16.1 Cognitive biases

Any visit to the business book section of a local bookstore will reveal plenty of titles that emphasize that managers need to trust their gut feeling and follow their instincts (e.g., Robinson, 2006). This emphasis on intuition illustrates that human judgment is ubiquitous in organizational decision-making.

However, the last decades of academic research have also produced a counter-movement to this view, centered on studying cognitive biases (Kahneman, 2012; Kahneman et al., 2011). This line of thought sees human judgment as inherently fallible. Intuition, as a decision-making system, has evolved to help us quickly make sense of the surrounding world. Its purpose is not to process all available data and carefully weigh alternatives. Managers can easily fall into the trap of trusting their initial feeling and biasing decisions rather than carefully deliberating and reviewing all available data and options. A key to enabling proper human judgment in forecasting is to reflect upon initial impressions and let further reasoning and information possibly overturn one’s initial gut feeling (Moritz et al., 2014).

The presence of cognitive biases in time series forecasting is well documented. We will review several particularly salient ones in this chapter.

Recent data strongly influences forecasters (recency bias). They neglect to interpret newer data in the context of the whole time series that has created it. This behavioral pattern is also called system neglect (Kremer et al., 2011). It implies that forecasters tend to over-react to short-term shocks in the market and under-react to fundamental and massive long-term shifts.

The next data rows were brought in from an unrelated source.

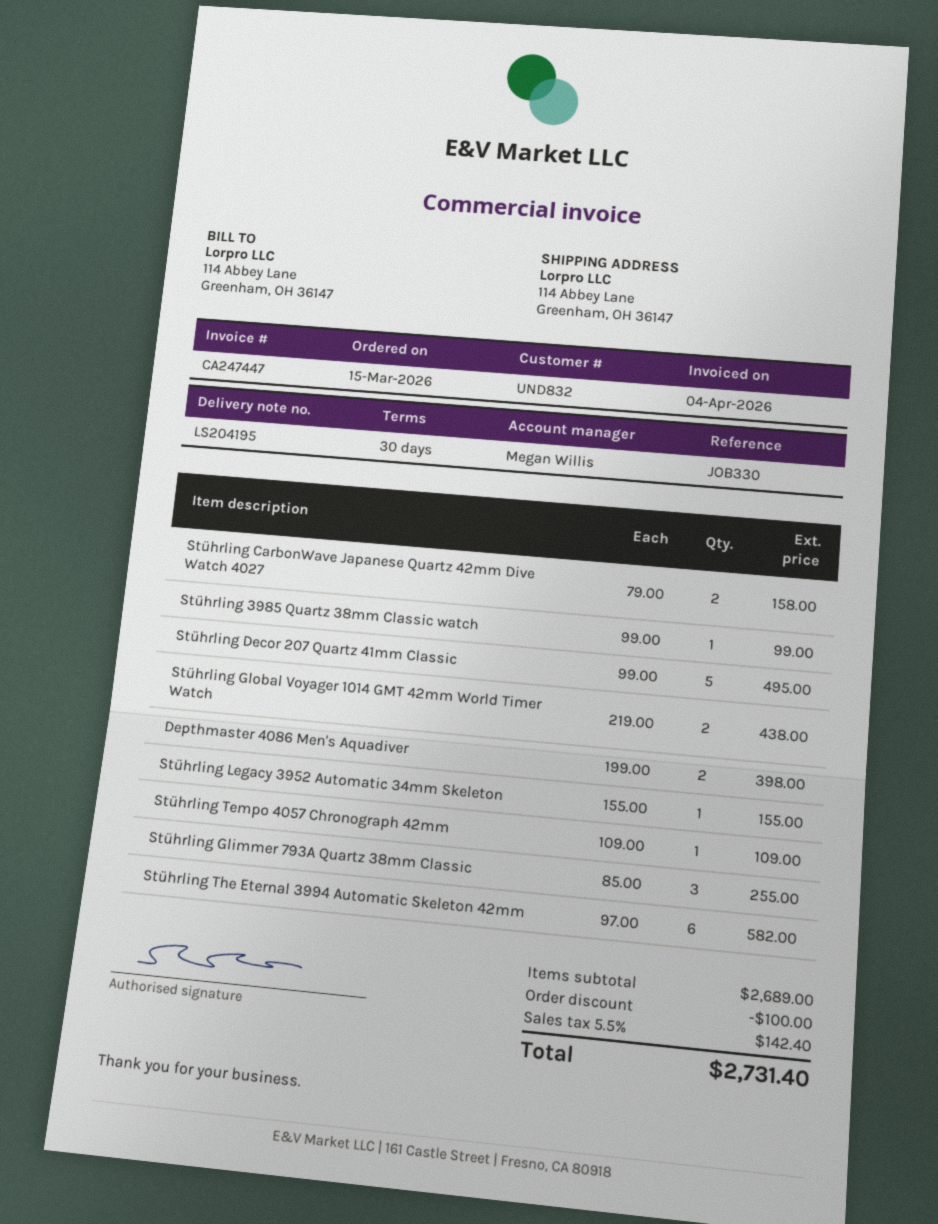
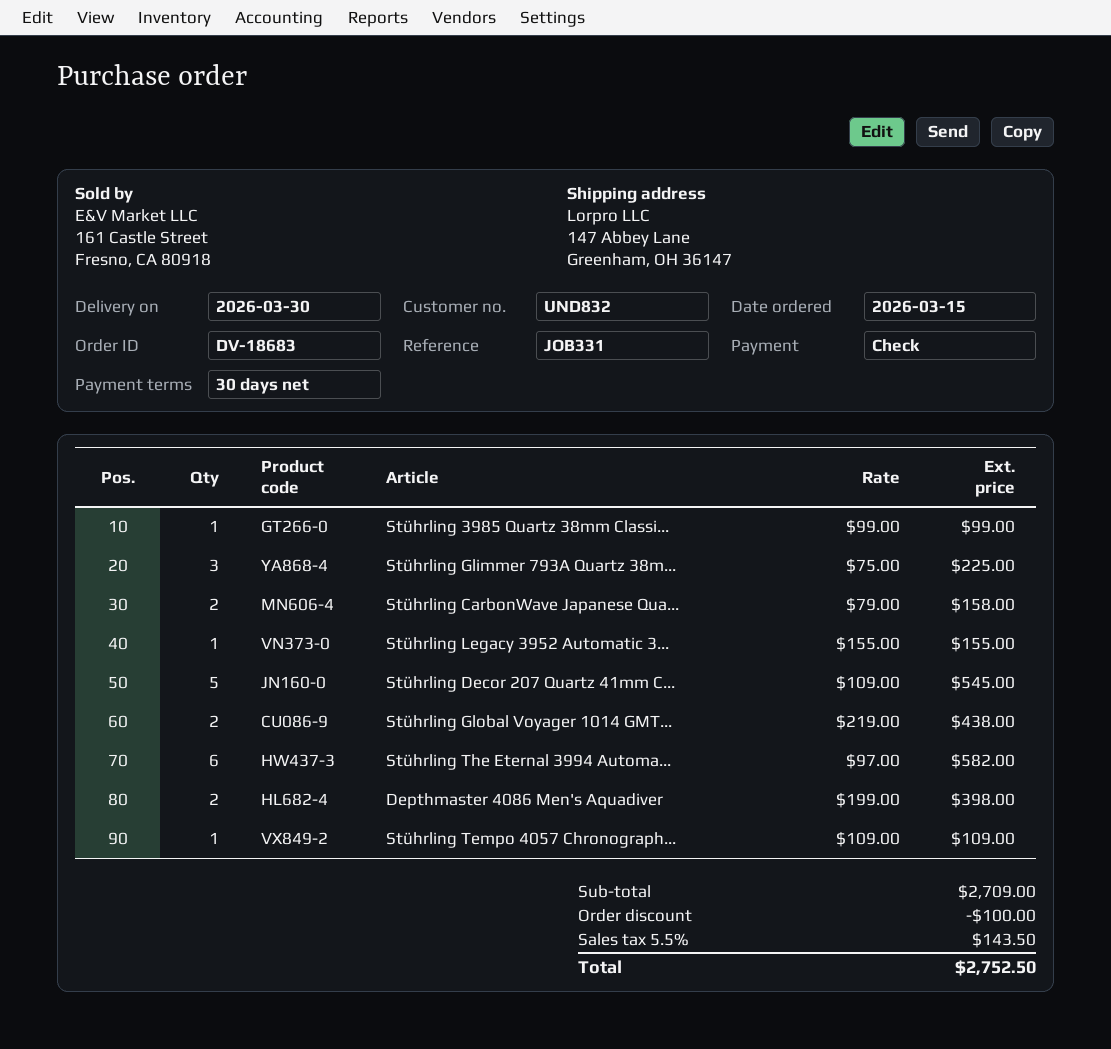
reference: JOB330 -> JOB331
ship to: 114 Abbey Lane, Greenham, OH 36147 -> 147 Abbey Lane, Greenham, OH 36147
Stührling Decor 207 Quartz 41mm Classic: 5 x 99.00 = 495.00 -> 5 x 109.00 = 545.00
Stührling Glimmer 793A Quartz 38mm Classic: 3 x 85.00 = 255.00 -> 3 x 75.00 = 225.00
subtotal: 2689.00 -> 2709.00
tax: 5.5% = 142.40 -> 5.5% = 143.50
total: 2731.40 -> 2752.50

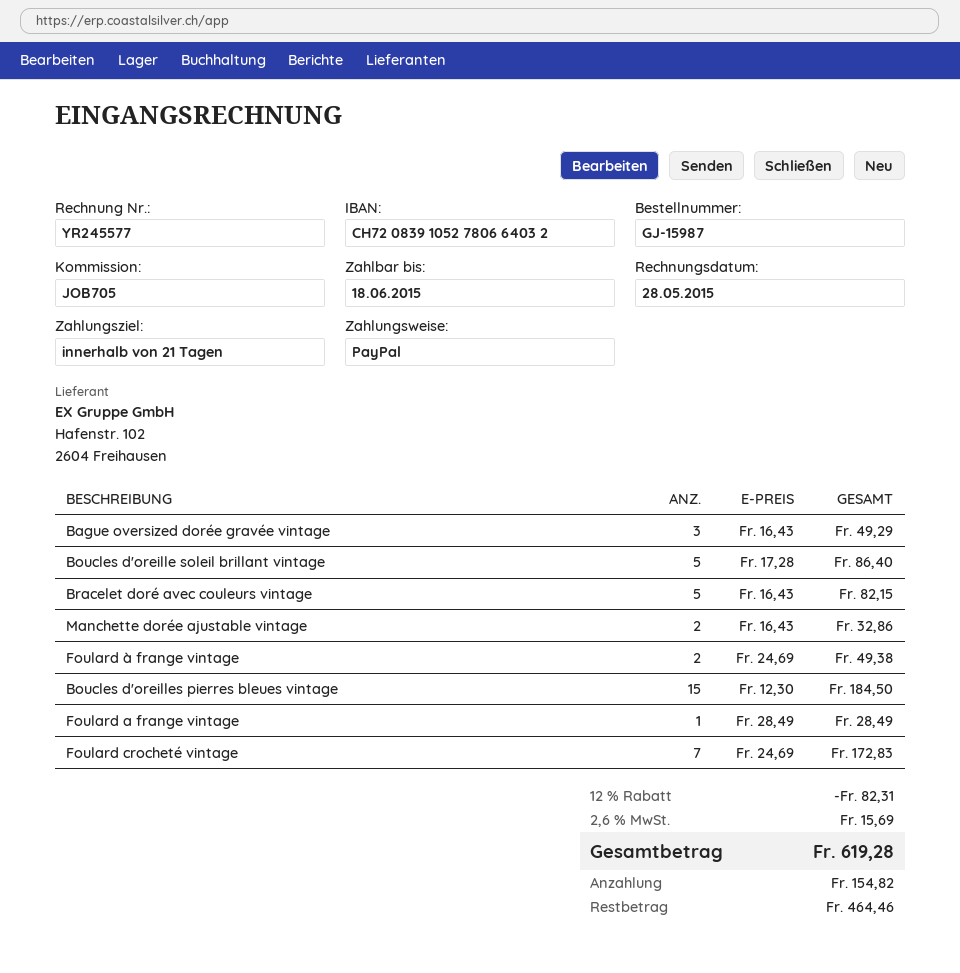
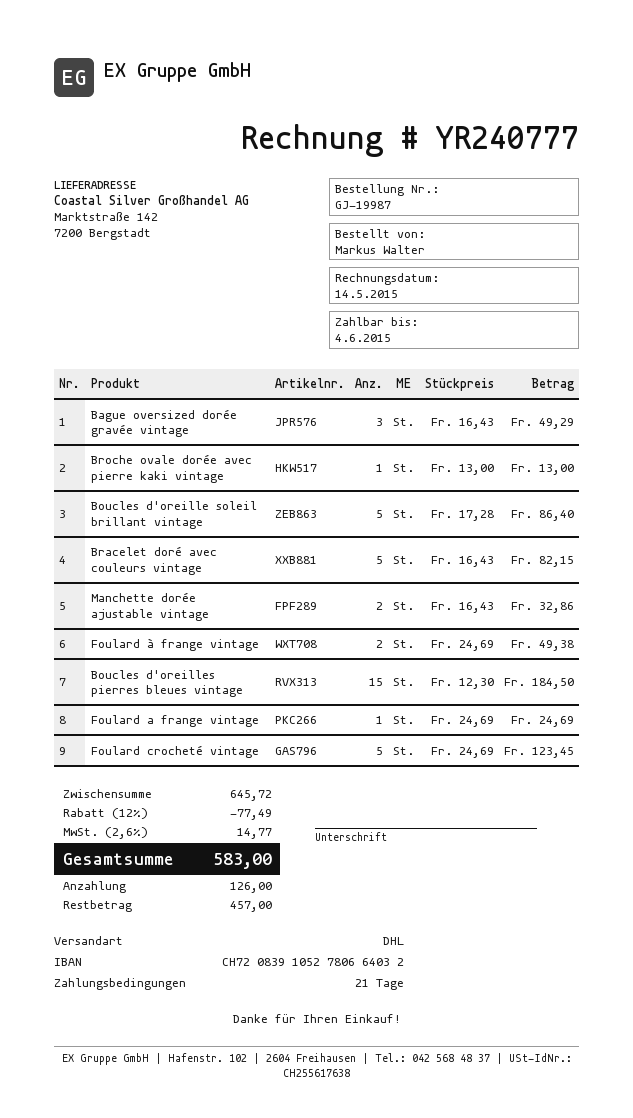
order number: GJ-15987 -> GJ-19987
invoice number: YR245577 -> YR240777
invoice date: 2015-05-28 -> 2015-05-14
due date: 2015-06-18 -> 2015-06-04
Foulard a frange vintage: 1 x 28.49 = 28.49 -> 1 x 24.69 = 24.69
Foulard crocheté vintage: 7 x 24.69 = 172.83 -> 5 x 24.69 = 123.45
Broche ovale dorée avec pierre kaki vintage: none -> 1 x 13.00 = 13.00
discount: 12% = 82.31 -> 12% = 77.49
tax: 2.6% = 15.69 -> 2.6% = 14.77
total: 619.28 -> 583.00
deposit: 154.82 -> 126.00
balance: 464.46 -> 457.00

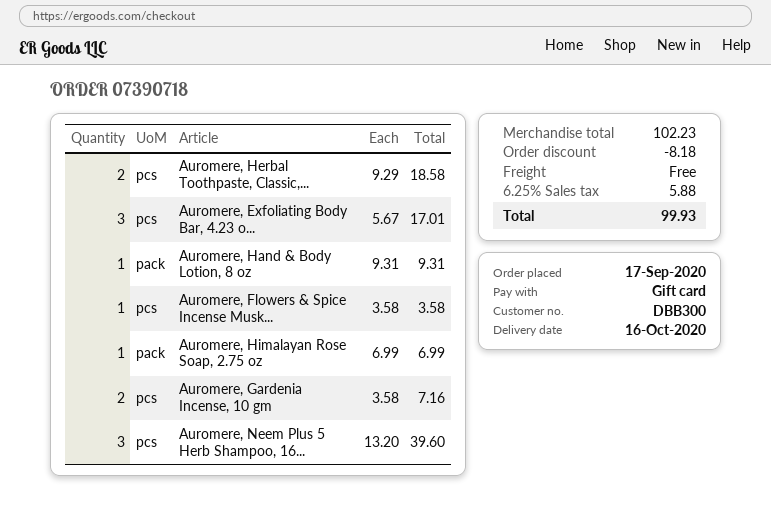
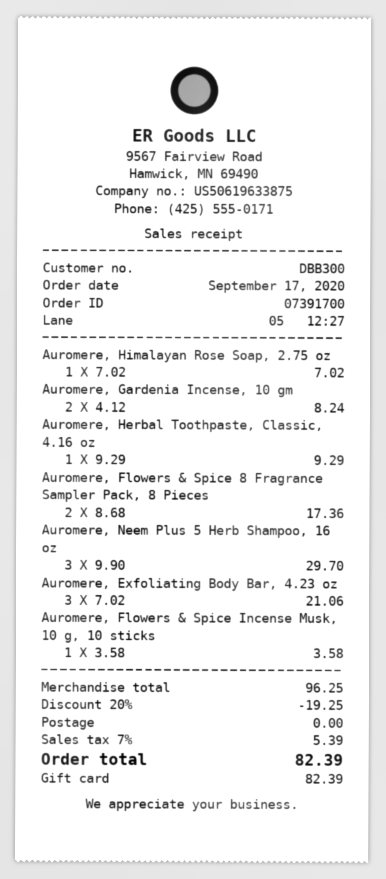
order number: 07390718 -> 07391700
Auromere, Herbal Toothpaste, Classic,...: 2 x 9.29 = 18.58 -> 1 x 9.29 = 9.29
Auromere, Exfoliating Body Bar, 4.23 o...: 3 x 5.67 = 17.01 -> 3 x 7.02 = 21.06
Auromere, Hand & Body Lotion, 8 oz: 1 x 9.31 = 9.31 -> none
Auromere, Himalayan Rose Soap, 2.75 oz: 1 x 6.99 = 6.99 -> 1 x 7.02 = 7.02
Auromere, Gardenia Incense, 10 gm: 2 x 3.58 = 7.16 -> 2 x 4.12 = 8.24
Auromere, Neem Plus 5 Herb Shampoo, 16...: 3 x 13.20 = 39.60 -> 3 x 9.90 = 29.70
Auromere, Flowers & Spice 8 Fragrance Sampler Pack, 8 Pieces: none -> 2 x 8.68 = 17.36
subtotal: 102.23 -> 96.25
discount: 8.18 -> 19.25
tax: 6.25% = 5.88 -> 7% = 5.39
total: 99.93 -> 82.39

Further, forecasters are easily misled by visualized data to “find” illusionary patterns in the data that objectively do not exist (pareidolia). Simple random walks (such as stock market data) will likely create sequences of observations that consistently increase or decrease over time by pure chance. This mirage of a trend is quickly seen as accurate, even if the past series provides little indication that actual trends exist in the data. Using such illusionary trends for predicting demand can be highly misleading.

If real trends exist in the data, human decision-makers tend to dampen them as they extrapolate in the future; that is, their longer-range forecasts tend to believe that these trends are temporary and will naturally weaken over time (Lawrence and Makridakis, 1989). Such behavior may benefit long-term forecasts where trends usually require dampening. However, it can reduce accuracy for more short-term forecasts.

This discussion allows us to point out representativeness as another essential judgment bias. Forecasters tend to believe that the series of forecasts they produce should look like the series of demands they observe. Consider series 1 in Figure 7.3. As mentioned earlier, the best forecast for this series is a long-run average of observed demand. Thus, plotting forecasts for multiple future periods would result in a flat line. The forecast remains the same from month to month. Comparing the actual demand series with this series of forecasts reveals an odd picture. The demand series shows considerable variation, whereas the forecasts are a straight line. Human decision-makers tend to perceive this as strange and thus introduce variation into their sequence of forecasts, so their forecasts more resemble the series of actual demands (Harvey et al., 1997). Such behavior can be quite detrimental to forecasting performance.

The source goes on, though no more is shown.